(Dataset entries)
◆ ◆ ◆ ◆
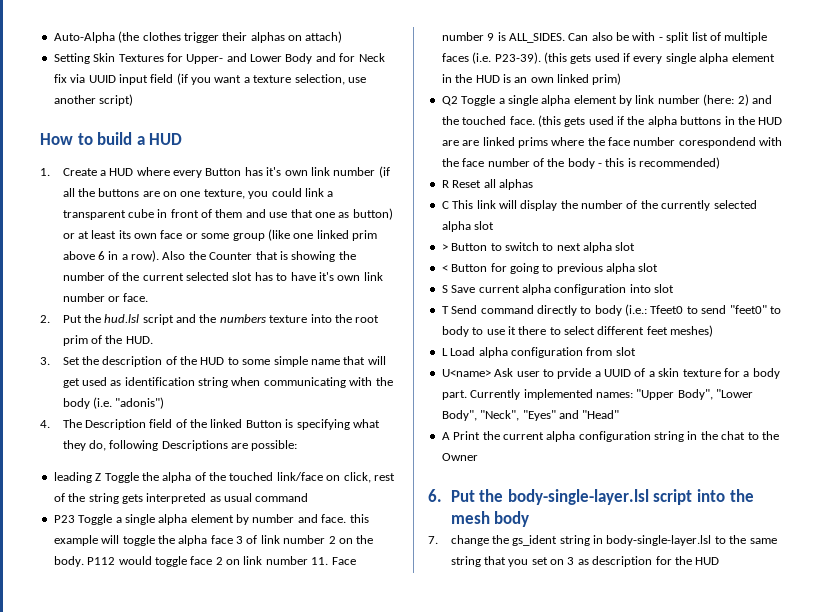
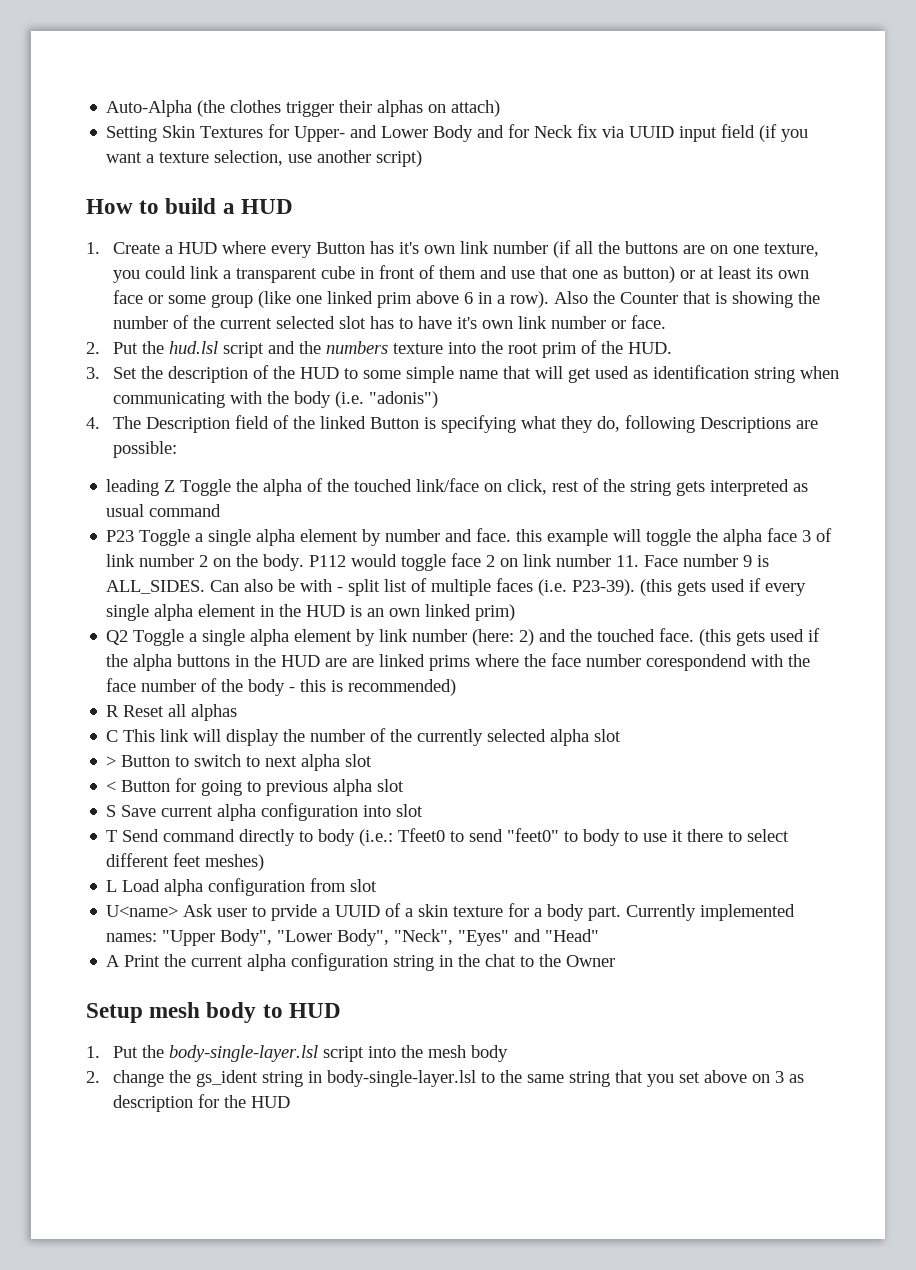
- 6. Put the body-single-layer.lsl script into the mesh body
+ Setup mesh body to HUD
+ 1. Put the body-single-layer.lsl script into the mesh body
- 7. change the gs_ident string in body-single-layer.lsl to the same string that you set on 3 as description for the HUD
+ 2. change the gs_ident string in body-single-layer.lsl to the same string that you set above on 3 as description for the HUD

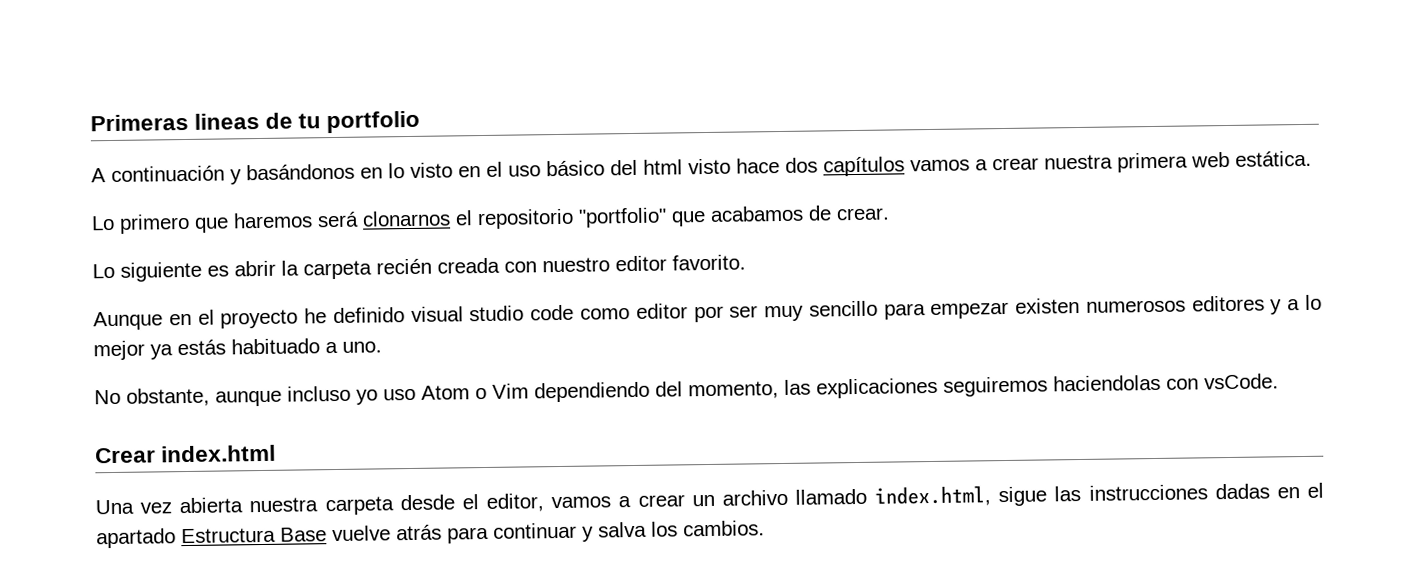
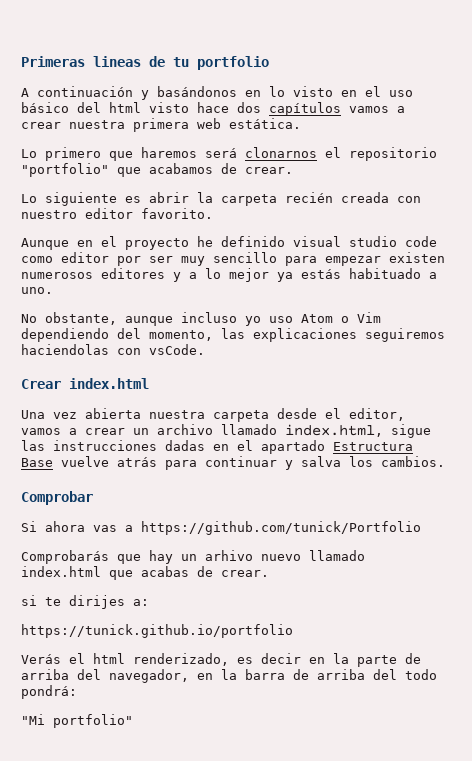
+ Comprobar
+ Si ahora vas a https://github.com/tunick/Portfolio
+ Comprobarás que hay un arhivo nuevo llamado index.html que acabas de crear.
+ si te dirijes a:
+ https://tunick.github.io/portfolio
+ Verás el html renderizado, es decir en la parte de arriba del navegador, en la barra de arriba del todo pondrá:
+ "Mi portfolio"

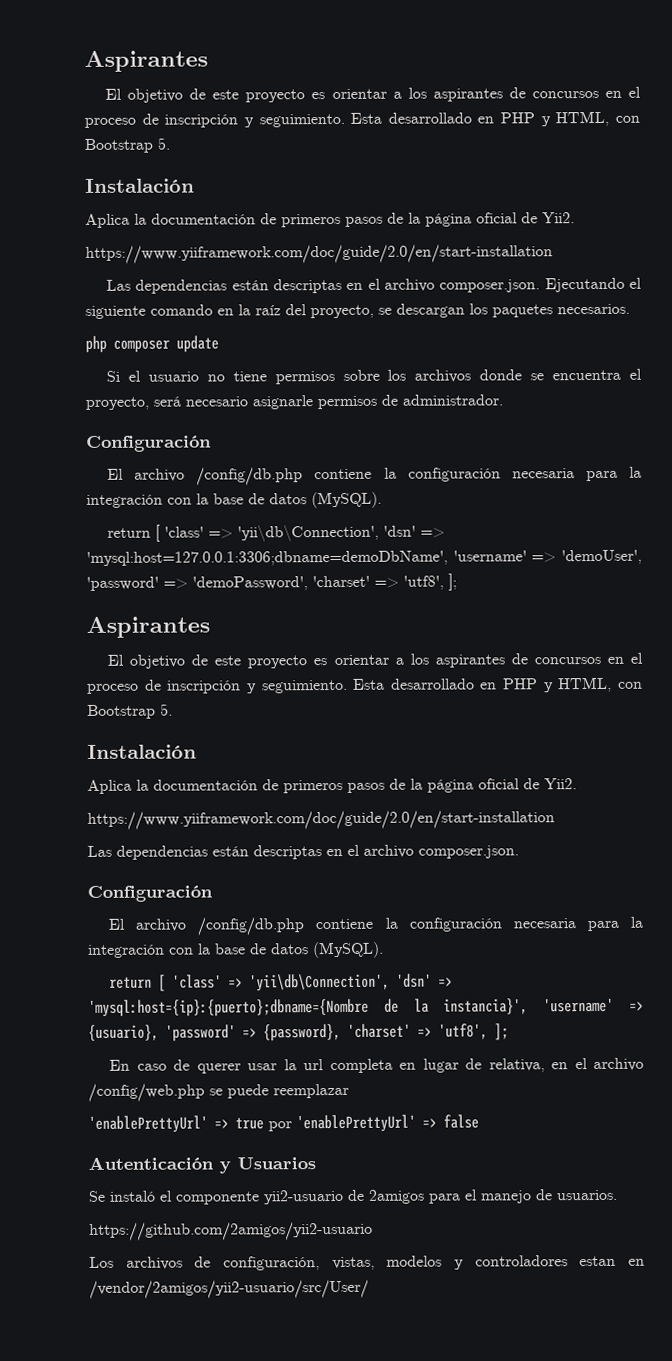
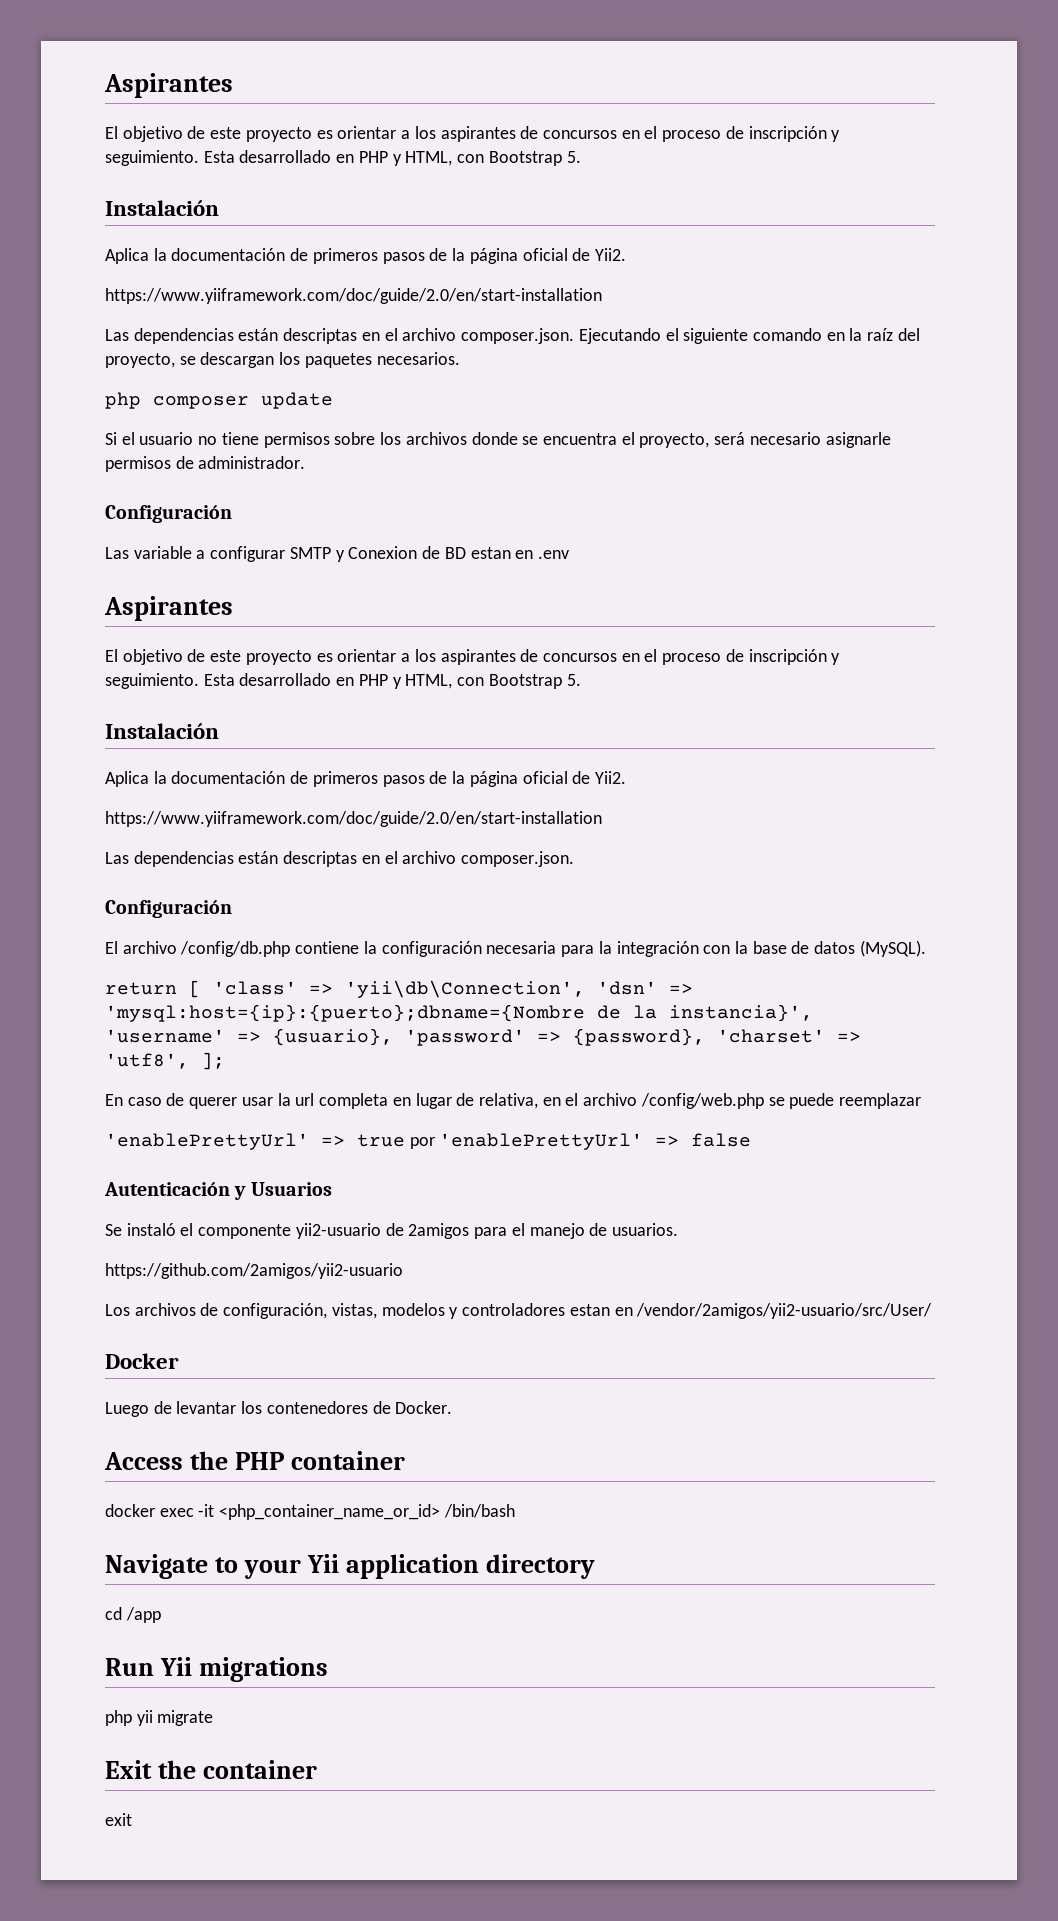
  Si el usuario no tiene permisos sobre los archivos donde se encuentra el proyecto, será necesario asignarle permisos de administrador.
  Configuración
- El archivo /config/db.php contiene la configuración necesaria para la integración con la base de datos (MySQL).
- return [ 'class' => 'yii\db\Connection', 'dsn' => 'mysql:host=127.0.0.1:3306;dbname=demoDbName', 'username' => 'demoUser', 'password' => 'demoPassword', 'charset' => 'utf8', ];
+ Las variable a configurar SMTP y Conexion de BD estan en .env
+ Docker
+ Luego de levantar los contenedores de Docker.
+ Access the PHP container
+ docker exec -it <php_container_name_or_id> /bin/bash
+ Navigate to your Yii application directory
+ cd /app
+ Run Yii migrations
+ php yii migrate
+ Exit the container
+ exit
◆ ◆ ◆ ◆
Take the line that contains "estan en .env" and every line after it to the end of the entries above, and reproduce them exactly.

+ Las variable a configurar SMTP y Conexion de BD estan en .env
+ Docker
+ Luego de levantar los contenedores de Docker.
+ Access the PHP container
+ docker exec -it <php_container_name_or_id> /bin/bash
+ Navigate to your Yii application directory
+ cd /app
+ Run Yii migrations
+ php yii migrate
+ Exit the container
+ exit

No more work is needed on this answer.